In a message dated 96-07-28 17:55:35 EDT, email@example.com (Mark and
Judy Dalmaijer) writes:
<< My brother-in-law and I plan on removing our dashboards in our MG TD and
(respectively) and either putting on new venneer or making new ones. Does
anyone have any experience doing either? My brother-in-law swears he once
saw an ad for a template of dashboards for $5-10; does anyone know the
where-abouts of the company? What are the preferred methods to renew a dash?
What type of material is typically used -- solid wood, plywood...types of
wood...? What finishes give the best results which last the longest?

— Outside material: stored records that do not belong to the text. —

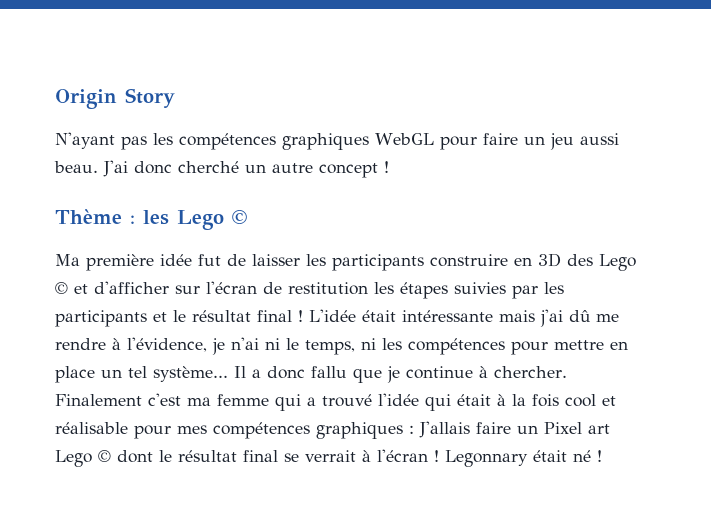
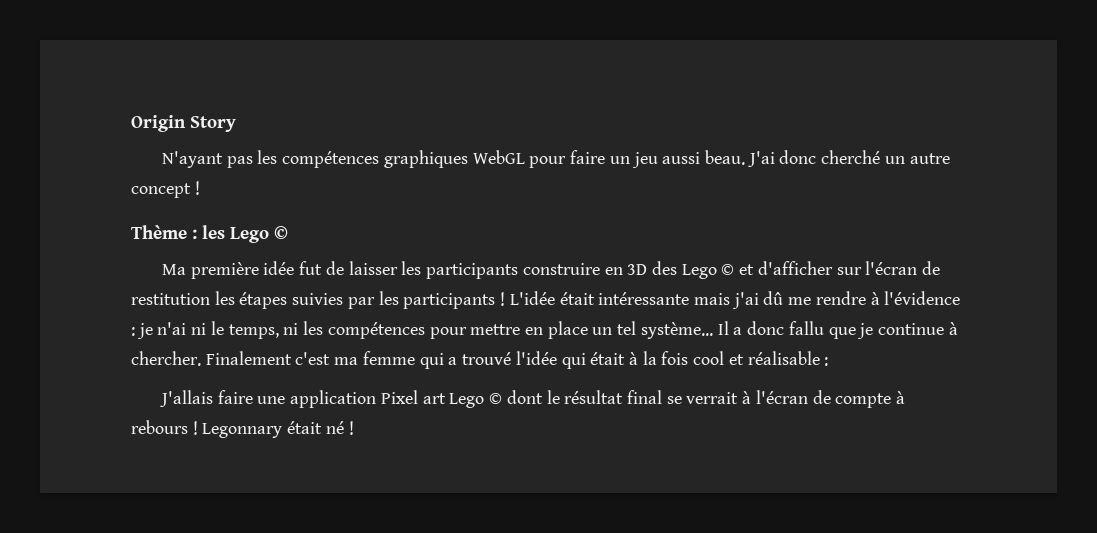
- Ma première idée fut de laisser les participants construire en 3D des Lego © et d'afficher sur l'écran de restitution les étapes suivies par les participants et le résultat final !
+ Ma première idée fut de laisser les participants construire en 3D des Lego © et d'afficher sur l'écran de restitution les étapes suivies par les participants !
- L'idée était intéressante mais j'ai dû me rendre à l'évidence, je n'ai ni le temps, ni les compétences pour mettre en place un tel système...
+ L'idée était intéressante mais j'ai dû me rendre à l'évidence : je n'ai ni le temps, ni les compétences pour mettre en place un tel système...
- Finalement c'est ma femme qui a trouvé l'idée qui était à la fois cool et réalisable pour mes compétences graphiques : J'allais faire un Pixel art Lego © dont le résultat final se verrait à l'écran !
+ Finalement c'est ma femme qui a trouvé l'idée qui était à la fois cool et réalisable :
+ J'allais faire une application Pixel art Lego © dont le résultat final se verrait à l'écran de compte à rebours !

As you can see we have a lot to learn but are eager to make this our fall
or winter project. Any and all advise would greatly appreciated!! >>
A number of years ago when I took the dashboard out of my TR6, I thought it
needed a new venneer or perhaps replacement. I had all the same questions you
have, so I took it to a professional woodworker that I knew at the time and I
learned a lot. It turns out that his partner had made several highly
unsuccessful attempts to produce replacement wooden dashboards. From his
hard-earned experience (not to be confused with my own limited knowledge) I
can offer the following advice : DO NOT USE SOLID WOOD. After you park it in
the hot sun for a while and then drive it around firmly attached to your
flexing, vibrating LBC it will CRACK badly and dramatically. When you get
yours out and look at from the edge you will probably see that it is plywood
with many thin plys...er...layers..whatever ...In any case if you want to
construct a replacement, whatever you use needs to be of this quality, i.e.

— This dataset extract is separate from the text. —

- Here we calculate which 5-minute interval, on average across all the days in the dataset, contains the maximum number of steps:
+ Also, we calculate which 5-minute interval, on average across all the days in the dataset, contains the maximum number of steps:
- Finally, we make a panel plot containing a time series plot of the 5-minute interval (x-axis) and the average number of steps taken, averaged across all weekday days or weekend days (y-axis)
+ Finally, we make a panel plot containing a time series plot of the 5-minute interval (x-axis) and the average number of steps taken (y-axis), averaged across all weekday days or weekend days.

strength and resistance to the aforementioned catastrophic cracking. If the
wood you take out of the car is basically sound, reveneering or refinishing
is probably the better option. I my case (after I had already picked out a
nice veneer ) what I had thought was old veneer chiping off turnrd out to be
the old finish chiping off, so I refinished it. General consensus seems to be
that some type of spar varnish is thing to use.
I believe several people on the list have successfully reveneered their
dashes, hopefully someone will post how they did it and what type of contact
cement they used to survive sun exposure.